The attorneys having indicated that they have no further testimony or evidence to submit, the court must now decide the claim upon its merits.
After reviewing all of the credible evidence and exhibits presented, the court finds that on March 27, 1952, in daylight in the afternoon, the claimant was driving his 1940 Chevrolet sedan *123southerly along State Highway Route 174 and within the corporate limits of the village of Marcellus. He came to a barricade which extended from the easterly edge to about the middle of the State road, at about the vertex of a curve swinging to the east. As the claimant passed the barricade, another car was approaching from the opposite direction, and the claimant went off the paved portion of the highway and onto the adjoining westerly shoulder. The claimant also stated that his motor vehicle went into a mudhole at about the extreme outside edge of the shoulder. Claimant’s car then continued ahead in substantially a straight line for about thirty-five feet, as shown by exhibit number five, collided with a pole and then crossed the highway and ran into a tree. There were no signs or warnings of any kind, with the exception of the barricade on the east portion of the highway. It was early spring, the shoulder was soft, wet and muddy. The depression in the shoulder referred to as the ‘ ‘ hole ’ ’ had been there about ten days to two weeks. The barricade had been placed on the highway pursuant to a written permit from the State to the village of Marcellus for the installation of the water line between a house along said highway and the water main. The hole in the shoulder was located in front of another building on the opposite side of the street and several feet south of the location for which the permit was issued.

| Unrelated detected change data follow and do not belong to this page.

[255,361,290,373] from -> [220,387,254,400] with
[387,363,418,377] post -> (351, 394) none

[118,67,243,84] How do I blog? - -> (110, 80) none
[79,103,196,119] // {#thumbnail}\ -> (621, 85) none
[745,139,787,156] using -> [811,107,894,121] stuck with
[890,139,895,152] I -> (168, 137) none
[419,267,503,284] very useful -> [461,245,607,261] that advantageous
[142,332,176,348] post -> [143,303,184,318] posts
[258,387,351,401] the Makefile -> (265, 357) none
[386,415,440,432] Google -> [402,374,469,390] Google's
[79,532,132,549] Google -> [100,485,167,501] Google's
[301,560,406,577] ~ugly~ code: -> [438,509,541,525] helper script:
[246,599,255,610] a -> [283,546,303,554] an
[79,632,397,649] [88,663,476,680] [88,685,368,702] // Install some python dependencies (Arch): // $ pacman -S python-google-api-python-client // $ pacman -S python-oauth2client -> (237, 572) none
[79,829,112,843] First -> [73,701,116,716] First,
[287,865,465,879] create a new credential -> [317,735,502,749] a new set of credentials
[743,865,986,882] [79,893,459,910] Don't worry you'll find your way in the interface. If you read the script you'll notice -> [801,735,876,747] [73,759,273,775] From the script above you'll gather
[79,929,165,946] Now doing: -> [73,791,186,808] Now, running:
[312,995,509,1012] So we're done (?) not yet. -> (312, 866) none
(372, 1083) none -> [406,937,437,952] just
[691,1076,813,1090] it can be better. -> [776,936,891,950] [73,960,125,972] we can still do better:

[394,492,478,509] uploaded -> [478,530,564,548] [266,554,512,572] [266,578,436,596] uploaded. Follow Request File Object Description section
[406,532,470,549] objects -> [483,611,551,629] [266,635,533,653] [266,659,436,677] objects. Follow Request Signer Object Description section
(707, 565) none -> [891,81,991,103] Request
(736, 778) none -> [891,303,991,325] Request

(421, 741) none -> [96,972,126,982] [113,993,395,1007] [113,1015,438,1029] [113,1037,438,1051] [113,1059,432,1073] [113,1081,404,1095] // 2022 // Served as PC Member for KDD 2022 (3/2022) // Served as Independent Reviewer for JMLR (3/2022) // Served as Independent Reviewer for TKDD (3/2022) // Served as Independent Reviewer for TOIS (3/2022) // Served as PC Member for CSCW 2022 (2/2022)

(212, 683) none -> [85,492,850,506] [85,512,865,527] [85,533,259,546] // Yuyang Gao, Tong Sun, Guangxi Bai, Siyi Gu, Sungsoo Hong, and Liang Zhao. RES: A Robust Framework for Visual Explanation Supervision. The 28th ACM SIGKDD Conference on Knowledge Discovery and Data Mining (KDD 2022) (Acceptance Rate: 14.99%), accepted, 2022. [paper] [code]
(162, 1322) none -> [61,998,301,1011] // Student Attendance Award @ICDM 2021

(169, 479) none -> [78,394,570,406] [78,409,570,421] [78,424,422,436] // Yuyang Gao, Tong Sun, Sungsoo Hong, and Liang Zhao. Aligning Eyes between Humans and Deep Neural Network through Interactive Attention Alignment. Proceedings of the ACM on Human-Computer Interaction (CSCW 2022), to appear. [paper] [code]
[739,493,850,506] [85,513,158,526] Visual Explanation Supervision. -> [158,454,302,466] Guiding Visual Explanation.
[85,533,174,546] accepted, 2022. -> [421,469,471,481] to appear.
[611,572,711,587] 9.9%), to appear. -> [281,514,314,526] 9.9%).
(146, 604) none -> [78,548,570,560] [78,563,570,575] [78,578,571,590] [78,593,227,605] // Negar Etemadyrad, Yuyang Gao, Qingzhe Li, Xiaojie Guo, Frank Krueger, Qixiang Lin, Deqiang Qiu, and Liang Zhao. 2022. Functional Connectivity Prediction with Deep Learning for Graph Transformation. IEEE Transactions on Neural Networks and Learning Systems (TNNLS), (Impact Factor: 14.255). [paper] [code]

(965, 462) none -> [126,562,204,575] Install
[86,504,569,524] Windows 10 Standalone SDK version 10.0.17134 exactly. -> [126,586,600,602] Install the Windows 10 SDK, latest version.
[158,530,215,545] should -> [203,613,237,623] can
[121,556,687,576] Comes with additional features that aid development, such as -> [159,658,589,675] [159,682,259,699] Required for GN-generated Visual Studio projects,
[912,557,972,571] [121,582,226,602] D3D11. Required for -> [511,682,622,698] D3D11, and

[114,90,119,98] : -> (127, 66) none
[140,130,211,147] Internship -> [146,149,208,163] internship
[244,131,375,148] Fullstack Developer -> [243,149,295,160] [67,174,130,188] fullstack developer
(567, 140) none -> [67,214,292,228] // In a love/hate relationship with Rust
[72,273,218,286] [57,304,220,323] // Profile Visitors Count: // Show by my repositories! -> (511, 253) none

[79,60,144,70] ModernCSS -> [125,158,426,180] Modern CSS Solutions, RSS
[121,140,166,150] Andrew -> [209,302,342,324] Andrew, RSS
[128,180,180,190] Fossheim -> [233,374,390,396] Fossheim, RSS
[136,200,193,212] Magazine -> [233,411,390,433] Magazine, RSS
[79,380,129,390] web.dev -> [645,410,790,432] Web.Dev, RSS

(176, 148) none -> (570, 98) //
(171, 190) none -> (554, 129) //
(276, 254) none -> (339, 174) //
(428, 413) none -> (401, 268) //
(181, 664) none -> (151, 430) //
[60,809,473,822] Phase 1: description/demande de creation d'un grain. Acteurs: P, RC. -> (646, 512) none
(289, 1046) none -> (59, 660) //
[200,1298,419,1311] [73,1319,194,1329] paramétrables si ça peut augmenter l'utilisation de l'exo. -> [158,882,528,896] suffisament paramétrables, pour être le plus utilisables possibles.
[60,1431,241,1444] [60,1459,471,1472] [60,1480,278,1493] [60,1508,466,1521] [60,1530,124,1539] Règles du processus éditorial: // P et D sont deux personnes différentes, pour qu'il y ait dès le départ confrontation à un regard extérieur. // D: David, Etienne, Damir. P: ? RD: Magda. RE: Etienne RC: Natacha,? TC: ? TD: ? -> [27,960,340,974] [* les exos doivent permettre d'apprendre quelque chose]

The claimant had adequate sight distance and sufficient opportunity to avoid the accident had his car been under control and driven as a careful and prudent man would drive under similar circumstances. The presence of the barricade, or the absence of signs or warnings, or the condition of the shoulder, was not the proximate cause of this accident. The claimant was well acquainted with the highway, and as he approached the bridge and curve prior to the scene of the accident, it became his duty to slow down. (Vehicle and Traffic Law, § 67, subd. 1.) This statutory requirement was intended to direct a driver of a motor vehicle approaching a curve to bring his car under such control that he would be prepared to stop if danger suddenly confronts him. (Vande Walker v. State of New York, 2 N. Y. S. 2d 477.) Furthermore, the claimant owed a duty to himself and to others using the highway not to travel at a speed greater than would permit him to bring the vehicle to a stop without injury to another or Ms property. (Vehicle and Traffic Law, § 56, subd. 1.) It was the season of the year when shoulders are generally wet, muddy and soft. Construction work on both sides of the road was plainly visible. Had the claimant been using proper *124caution and care before or at the time of the accident, neither he nor his property would have been injured or damaged.
The action of claimant before, at the time of, and after coming in contact with the hole establishes lack of proper caution and care required of a prudent driver under similar circumstances. The claimant was guilty of negligence and his claim must, therefore, be dismissed.
The foregoing constitutes the written and signed decision of this court, upon which judgment may be entered. (Civ. Prac. Act, § 440.)
Let judgment be entered accordingly.